Aksi massa yang awalnya di gelar di depan Gedung DPR Senayan pada tanggal 25 Agustus lalu makin berkembang tak terkendali sampai hari ini 30 Agustus 2025.
Jujur, saya malas untuk membahas Demo di DPR dari sisi politik karena saya bukan seorang pengamat politik. Saya hanya seorang pensiunan buruh pabrik yang merasa senang ketika aksi unjuk rasa buruh pada 28 Agustus lalu berjalan damai.
Saya paham betul jika buruh akan mengadakan unjuk rasa dimanapun selalu dikoordinasi dengan baik. Dari mulai agenda aksi, transportasi, akomodasi, jam berangkat dan pulang sampai adanya petugas koordinator di setiap grup buruh.
Yang patut disayangkan dalam aksi massa beberapa hari ini adalah aksi anarkis yang dilakukan oleh oknum-oknum massa. Misalnya perusakan mobil-mobil yang parkir, pembakaran tujuh halte Transjakarta sampai pembakaran gedung DPRD di beberapa daerah.
Itu namanya bukan unjuk rasa tapi sudah dapat disebut sebagai kerusuhan massa!
Memang patut dimaklumi bahwa kerusuhan tersebut membesar setelah adanya insiden kecelakaan Pengemudi Ojol yang terlindas kendaraan taktis (Rantis) milik Brimob. Â
Kenapa saya sebut ini sebagai insiden kecelakaan, bukan kesengajaan atau tindakan pembunuhan seperti yang beredar di media sosial?
Mari sedikit saya bahas dari sisi pandangan seorang mantan driver taxi online.

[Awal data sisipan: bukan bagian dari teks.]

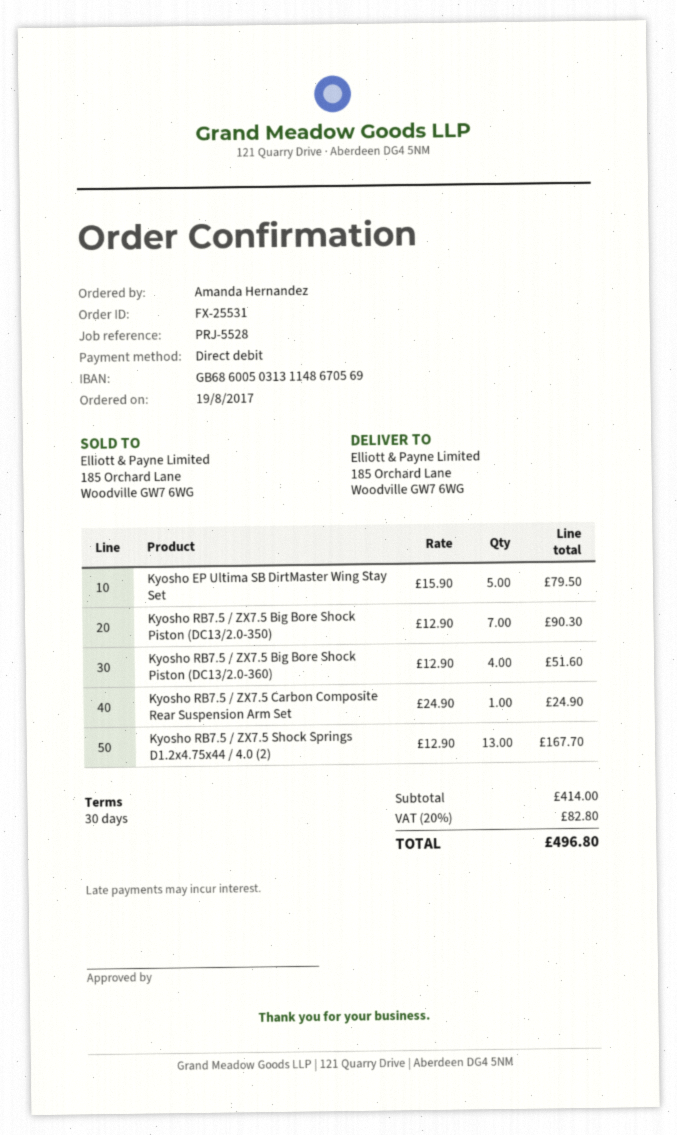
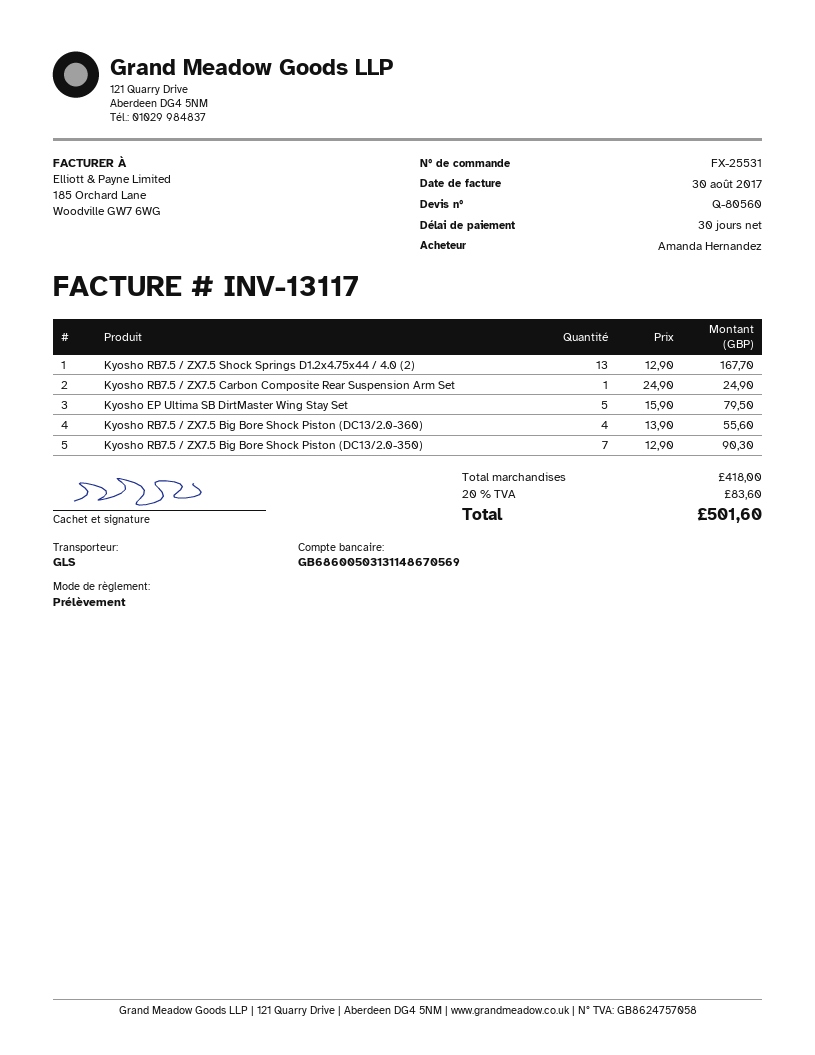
Kyosho RB7.5 / ZX7.5 Big Bore Shock Piston (DC13/2.0-360): 4 x 12.90 = 51.60 -> 4 x 13.90 = 55.60
subtotal: 414.00 -> 418.00
tax: 20% = 82.80 -> 20% = 83.60
total: 496.80 -> 501.60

Jika dianalisa dari video yang beredar, terlihat jelas bahwa Rantis Brimob tersebut dikemudikan secara ugal-ugalan sebab dalam kondisi malam hari yang hanya diterangi lampu jalan, ramai orang dan suasana chaos, Rantis dikemudikan dengan kecepatan tinggi.
Kita memahami bahwa tindakan itu dilakukan untuk membubarkan massa. Tapi mengadu kendaraan lapis baja dengan manusia, itu adalah tindakan yang salah.
Setiap insiden kecelakaan, tentunya ada pihak yang bertanggung jawab. Dalam hal ini, tidak lain dan tidak bukan adalah Pengemudi Rantis tersebut. Karena, dari tampilan video, tidak ada kendaraan lain yang mengganggu Rantis tersebut ketika kecelakaan terjadi.